Долго ли, коротко ли – скоро сказка сказывается, не скоро дело делается – усмотрел их царь.
– Что, – говорит, – за невежи такие в моих лугах прохлаждаются? Доселева тут ни зверь не прорыскивал, ни птица не пролетывала, а теперь гости пожаловали!
Сейчас собрал войско великое и дает приказ очистить свои луга заповедные.
Идет сила-рать несметная; увидали могучие богатыри, доложили про то названому старшему брату, а он им в ответ:
– Ступайте-ка, переведайтесь, а я посмотрю – какова ваша храбрость есть?
Вот они сели на своих богатырских коней, припустили их на войско вражее, полетели, как ясные соколы на стадо голубей, притоптали, прирубили всех до единого.
«Дело-то не ладно!» – думает царь; опять собирает войско великое, чуть не вдвое больше прежнего, а впереди всего войска посылает силача-великана: голова что пивной котел, лоб что твоя заслонка, а сам что гора!
Сел Фомка на свою клячу, выехал навстречу и говорит великану:
– Ты – сильномогучий богатырь, и я – таков же! Не честь, не хвала будет нам, добрым мо́лодцам, коли станем сражаться, не поздоровавшись! Наперед надо друг другу поклон отдать, а потом и в бой вступать.
– Ладно! – отвечает великан.
Разъехались они и стали кланяться. Пока великан наклонил свою голову, прошло полчаса времени; а другое полчаса надо, чтоб поднять ее.
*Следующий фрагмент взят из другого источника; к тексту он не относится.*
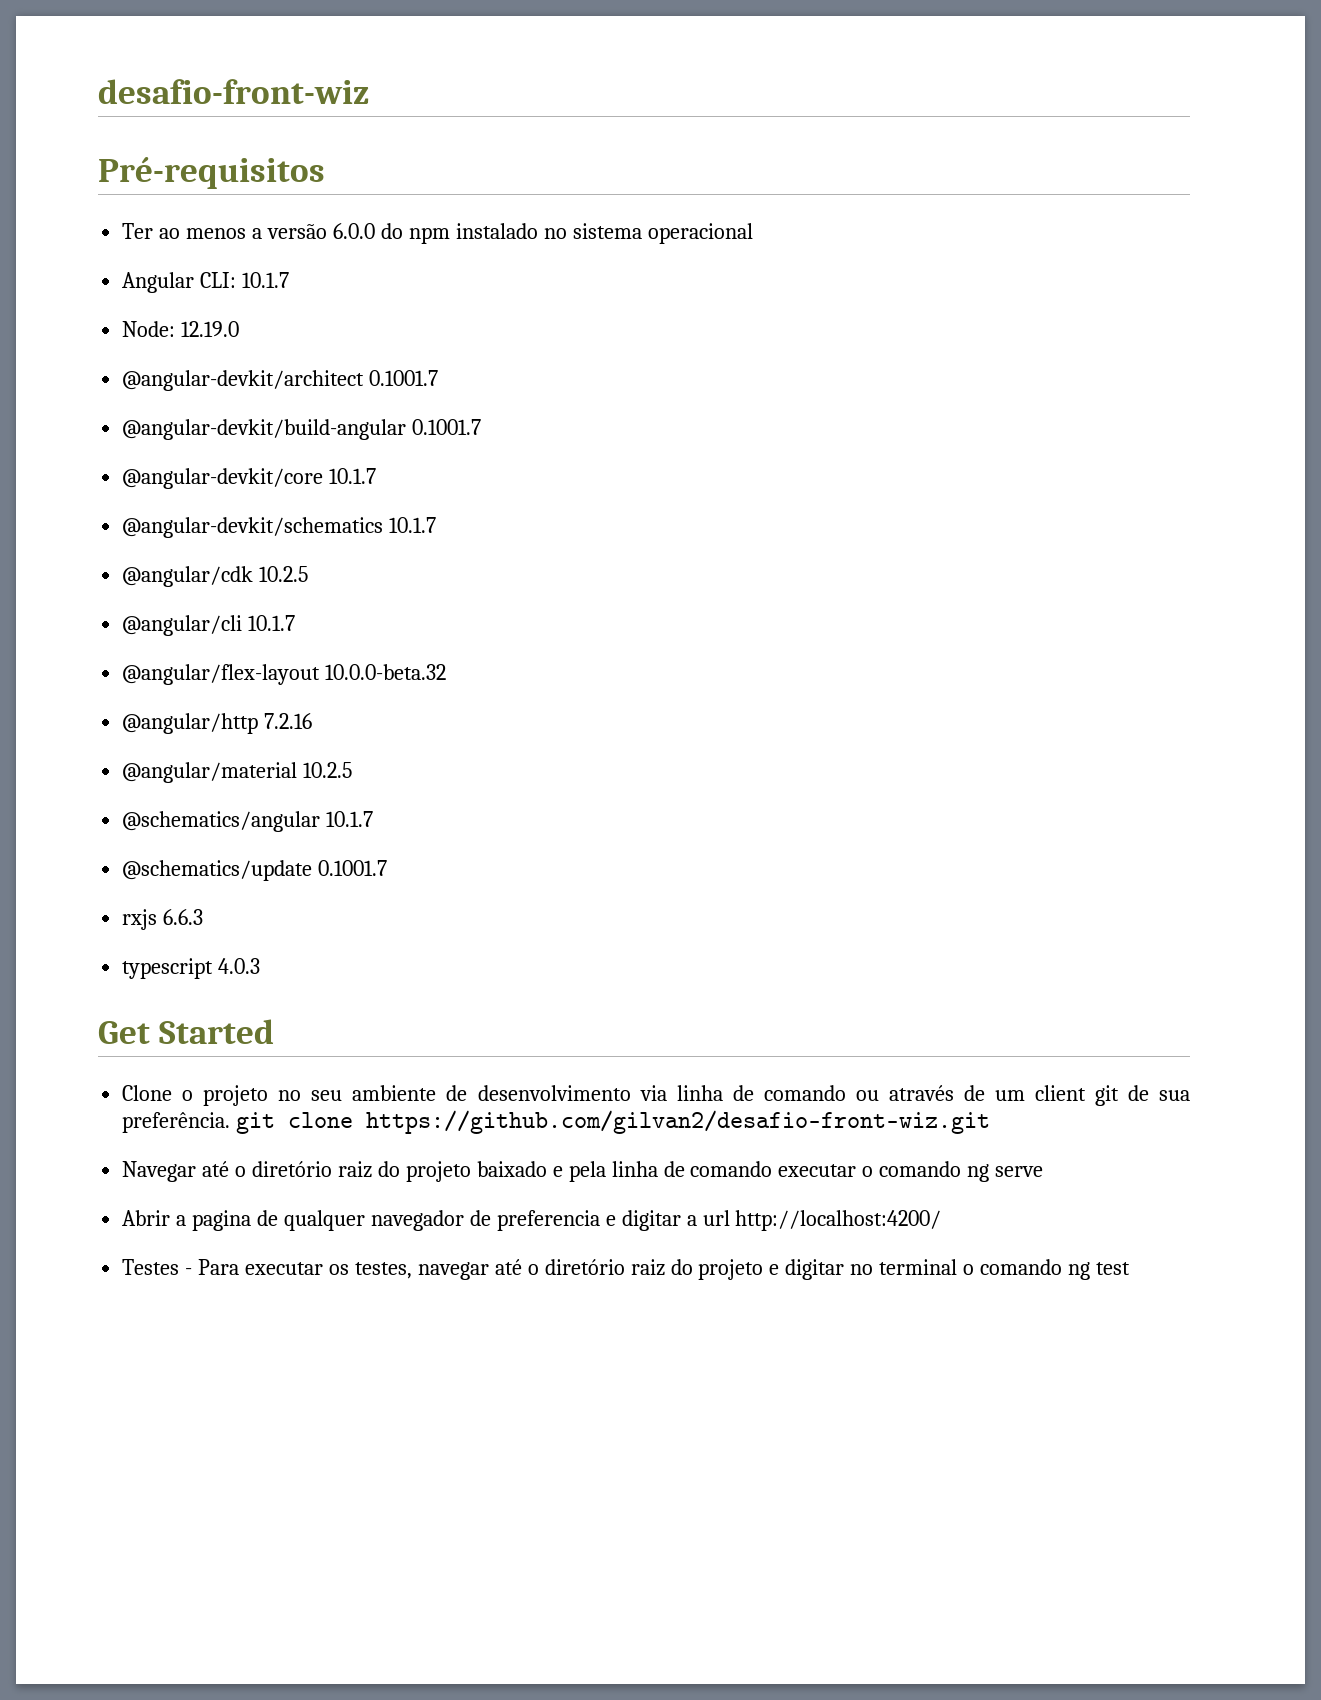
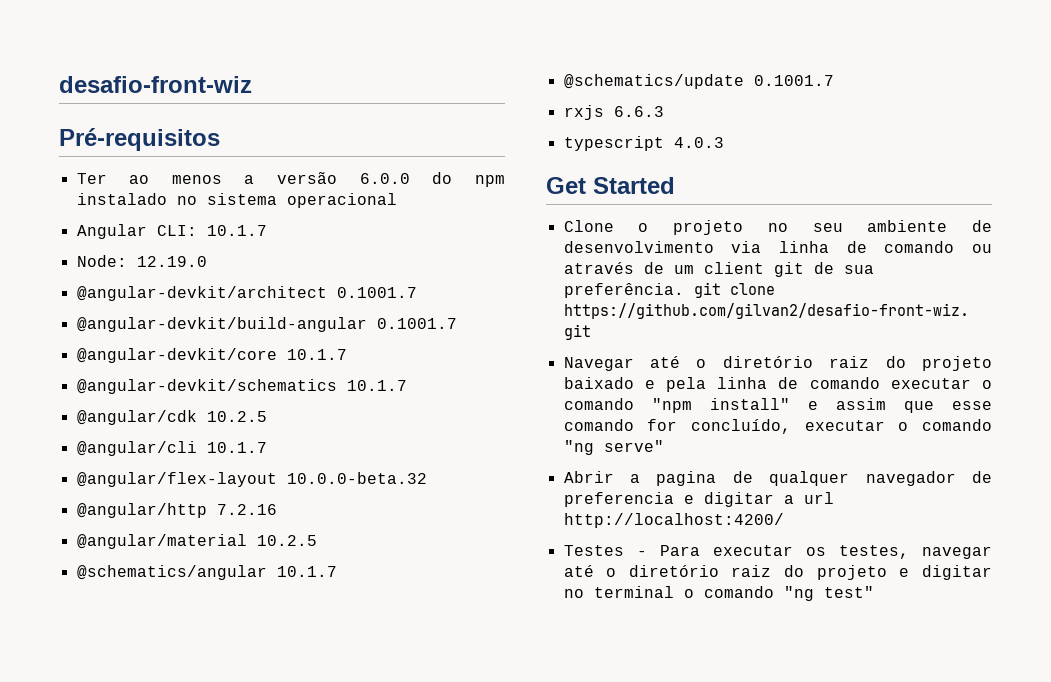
[967,1164,1044,1182] ng serve -> [651,398,992,413] [563,419,992,434] [563,440,664,455] "npm install" e assim que esse comando for concluído, executar o comando "ng serve"
[1068,1262,1131,1280] ng test -> [783,586,874,601] "ng test"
Фомка мал, да удал, не захотел дожидаться, хватил косарем раз-другой, и полетела голова с плеч долой.
Войско дрогнуло и рассыпалось в разные стороны; а Фомка взобрался на богатырского коня, давай нагонять да конем топтать. Нечего делать, покорился царь; послал звать к себе сильномогучего богатыря Фому Беренникова и двух меньших его братьев. Угостил их, учествовал на славу, выдал за Фомку дочь свою царевну и дал полцарства в приданое.
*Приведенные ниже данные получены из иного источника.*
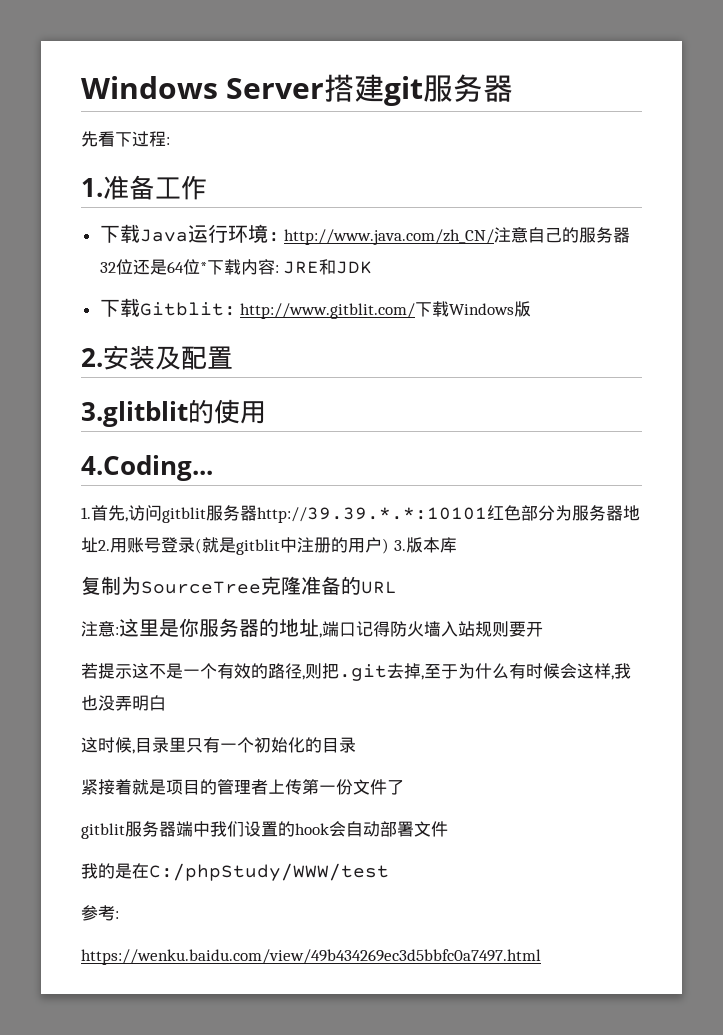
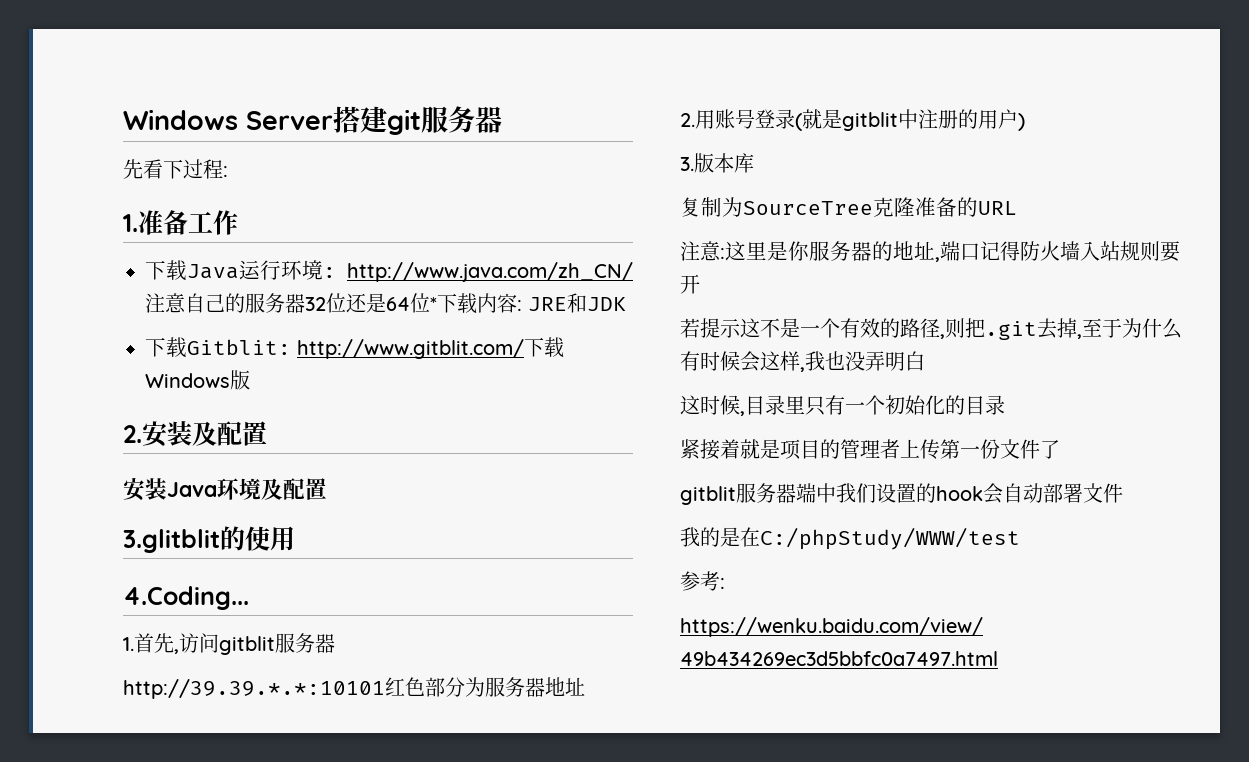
(233, 357) none -> [123,478,327,501] // 安装Java环境及配置
(257, 513) none -> (335, 643) //
(98, 545) none -> (585, 686) //
(389, 546) none -> (1025, 122) //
Долго ли, коротко ли – скоро сказка сказывается, не скоро дело делается – подступает под то царство басурманский король с силами несметными, требует дани-окупу великого. Не захотел царь платить дани-окупу великого, нарядил свое войско храброе, поставил зятя начальником и накрепко приказал, чтобы все на Фомку смотрели: что он станет делать, и они б то же делали.
Снялся Фомка и поехал сражаться.
Едет он лесом, войско за ним. Он срубил себе березку, и солдаты срубили себе по березке. Пришли к глубокой реке – мосту нет, а обходу двести верст; Фомка бросил свою березку в воду, и солдаты побросали свои туда же, запрудили реку и перешли на другую сторону.
Басурманский король засел в крепком городе. Фомка остановился перед тем городом, развел костер, разделся весь догола – сидит да греется; солдаты увидали, тотчас же насбирали хворосту, нарубили поленьев, запалили костры по всему чистому полю.
– Закусить бы надо! – сказал Фомка Беренников, вытащил из сумки сдобную лепешку и стал уписывать.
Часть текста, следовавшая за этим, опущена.